The number after ':' is the first index after the range of elements we want.
- If this is omitted then the range contiues to the end of the row or column.

Exercise

Here is a much simpler 1D ndarray. Each element is a string of characters rather than a float (decimal number):



In [ ]:

    
interviewees = np.array(["Albertha", "Aurora", "Collin", "Cris", "Genoveva", "Joanne", 
                         "Kamilah", "Katerine", "Lida", "Malcom", "Max", "Saundra"])

Use an index range to make the following assertion statements valid. Note that 1D ndarrays are indexed using some_array[selector].



In [ ]:

    
assert_array_equal(____, np.array(["Genoveva"]))
assert_array_equal(____, np.array(["Albertha", "Aurora", "Collin"]))
assert_array_equal(____, np.array(["Malcom", "Max"]))
assert_array_equal(____, np.array(["Max", "Saundra"]))

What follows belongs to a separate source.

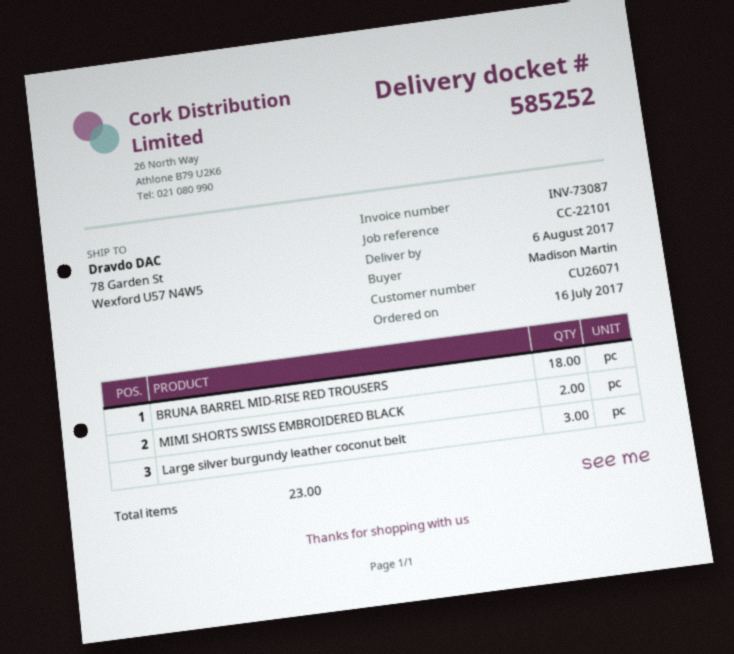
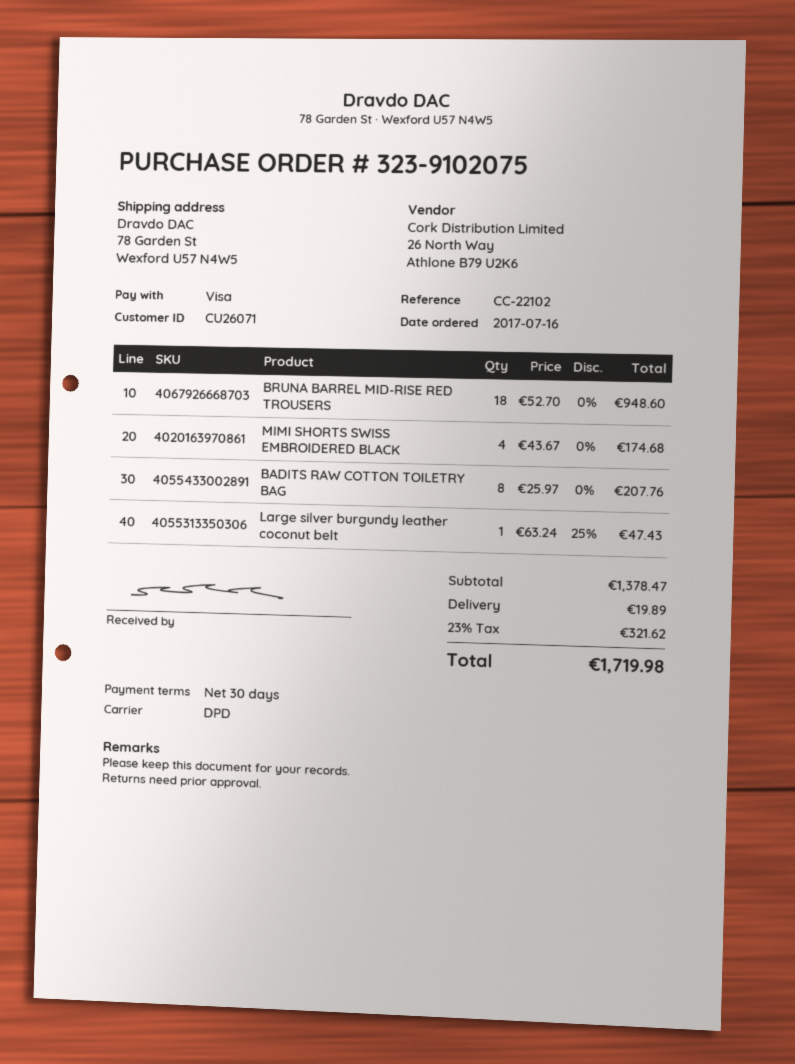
reference: CC-22101 -> CC-22102
MIMI SHORTS SWISS EMBROIDERED BLACK: 2 -> 4
Large silver burgundy leather coconut belt: 3 -> 1
BADITS RAW COTTON TOILETRY BAG: none -> 8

To view an entire row, select all elements in a specific dimension using ':'. Here is the earliest set of measurements in our dataset:



In [ ]:

    
dev_green[0, :]

The value returned by this indexing operation appears to be an ndarray.

Notice that numpy has displayed every value using scientific notation. We can disable this for values that can easily be displayed without scientific notation using numpy's set_printoptions function:



In [ ]:

    
np.set_printoptions(suppress=True)
dev_green[0, :]

Returning to our indexing and slicing, we can extract the entire first column (the year each measurement was taken) using:



In [ ]:

    
dev_green[:, 0]

(Ignore the fact that this column has been output as a row for now.)

We can confirm that this is an single column of the expected length using the np.shape function seen before:



In [ ]:

    
np.shape(dev_green[:, 0])

We can also extract 2D portions of our ndarray using index ranges.

For example, we can combine what we have learned so far to view the last five rows and first four columns of dev_green:



In [ ]:

    
dev_green[-5:, :4]

Note that we did not use dev_green[-5:-1, :4] as then we would have only have selected up to but not including the last element.

One final tip before we move on from slicing numpy arrays for now. The a:b range notation selects ranges of ajacent rows or columns. If we want to select rows or columns at other regular intervals then we use a range notation of the form a:b:c where c is our index increment between chosen elements.

For example, to select the year, month, day and hour for only even rows in our dataset:



In [ ]:

    
dev_green[::2, :4]

whereas to select only odd rows in a certain index range:



In [ ]:

    
dev_green[1:12:2, :4]

Missing data and statistical summaries

Now that we can extract different portions of our dataset we'd like to be able to calculate some summary statistics. For example, the mean Ozone level over the first five measurement times is:



In [ ]:

    
np.mean(dev_green[:5, 4])

However, we encounter a problem when we try to find the mean of all the values in the last column:



In [ ]:

    
np.mean(dev_green[:, 4])

What is this nan value that the mean function returned? It is an abbreviation for 'not a number' and serves two purposes.

It is the value returned when an operation evaluates to something that mathematical is undefined (test this with np.log(-1));
It can also indicate missing values in a dataset (e.g. values corresponding to times when a sensor was not functioning correctly).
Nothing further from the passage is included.